En fait, il s’agit de vingt-trois gouaches réalisées par un jeune soldat français débarqué via Salonique dans la région de Monastir, aujourd’hui Bitola, au pied du mont Pelister, contrée martyrisée par des combats féroces opposant des troupes françaises, anglaises et serbes à des troupes bulgares et allemandes. Leur auteur, Jean Peyrissac (1895-1974), les a proposées en 1919 à un éditeur, Devambez, qui ne les a pas publiés comme prévu, la souscription lancée n’ayant pas donné les résultats escomptés. « On essayait sans doute d’oublier la guerre à l’époque », fait remarquer sa petite-fille Stéphanie Fauconnier Peyrissac qui a déjà consacré une monographie et un catalogue raisonné de l’œuvre de son grand-père, devenu plus tard un artiste réputé, et qui publie ici pour la première fois ces planches.

Il est question dans l’album surtout des paysannes et paysans et autres popes macédoniens, appelés en ce temps bulgares par leurs voisins, parfois des Turcs, contraints à l’exode, mais jamais des Aroumains (Vlassi pour les slavophones, Vlachos pour les grécophones) pourtant bien présents comme commerçants et artisans au coeur de Monastir/Bitola et surtout dans le massif montagneux des alentours avec leurs troupeaux de moutons… « Le titre ‘’Sous la Montagne bleue’’ évoquera pour les Bulgares les chants traditionnels de leur enfance, lit-on dans l’avant-propos. » Je n’ai pas pu le vérifier, en revanche, je ne vois pas comment ces gouaches pourraient témoigner de « l’histoire des populations montagnardes et nomades en Macédoine » comme on peut le lire dans la présentation (p. 5).

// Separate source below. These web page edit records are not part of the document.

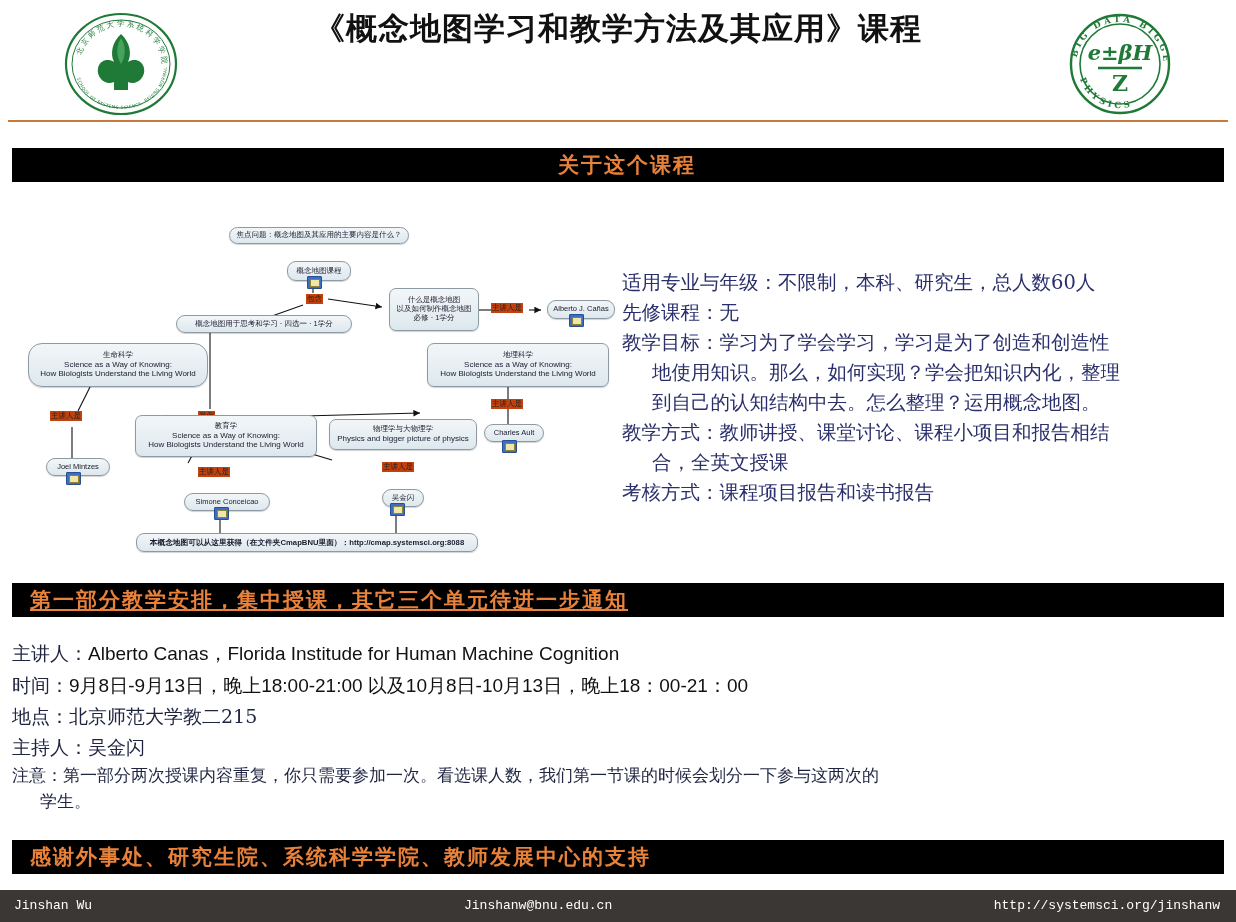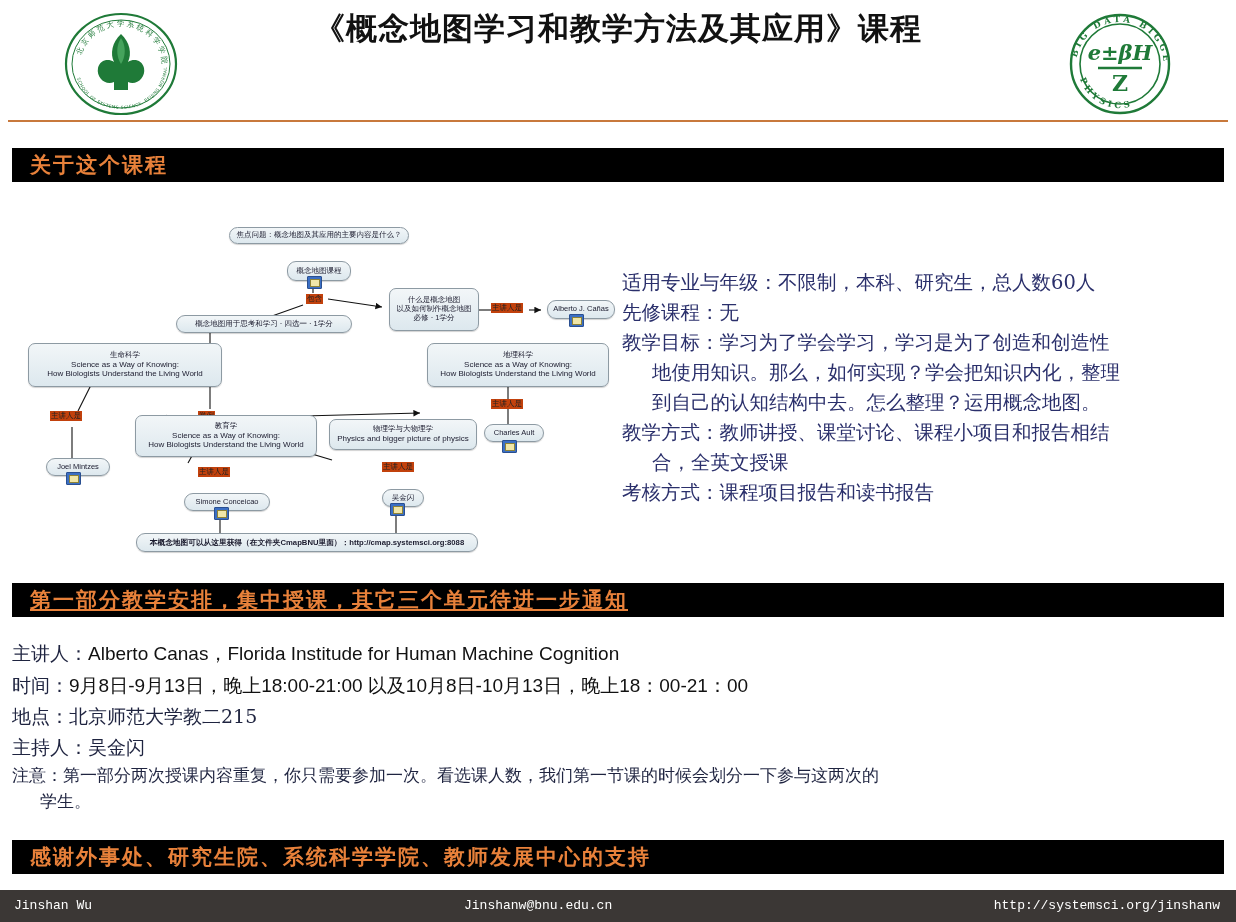"关于这个课程" .bar-about { text-align: none -> center }
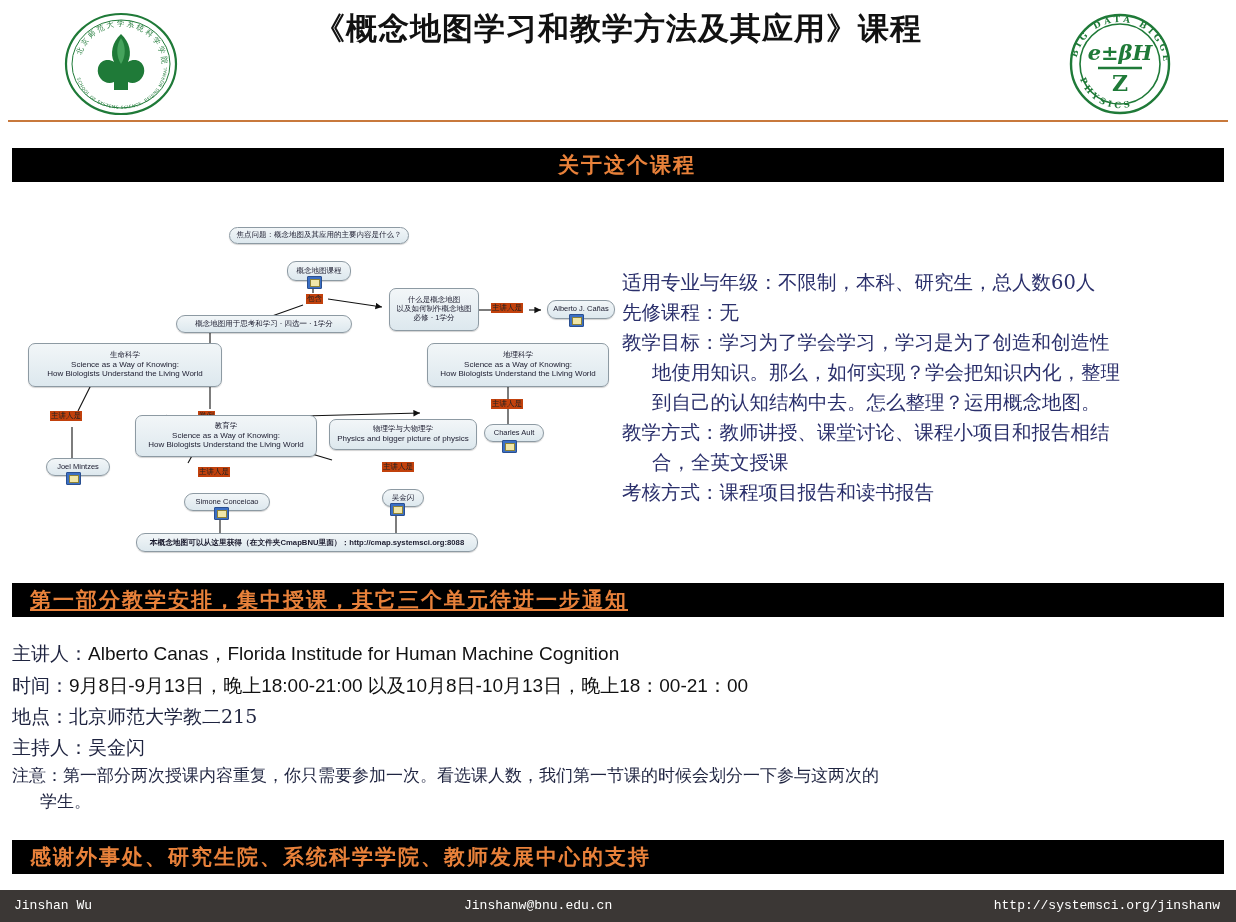"生命科学" div.node { border-radius: none -> 14px; width: 194px -> 180px }
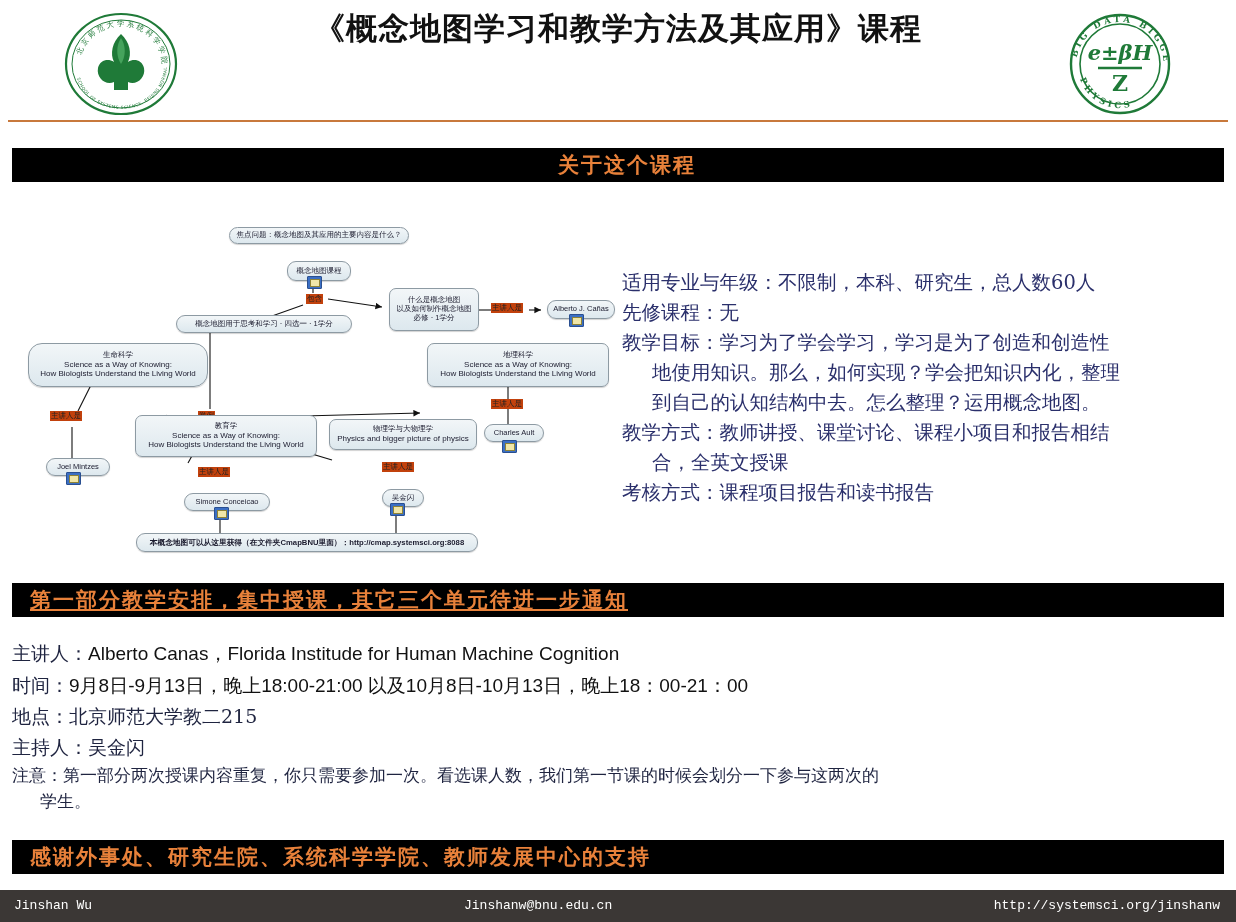"本概念地图可以从这里获得（在文件夹CmapBNU里面）：http://cmap." div.node { border-radius: none -> 8px }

Evidemment, cela n’enlève rien à l’intérêt que présente ce très bel album…

La Grande Guerre marquera durablement cette région longtemps située au cœur de la Turquie d’Europe. La population de Monastir/Bitola - dont on disait qu’elle avait le plus grand nombre de pianos par rapport au nombre d’habitants - passera de 55 000 habitants en 1915 à 20 000 en 1918.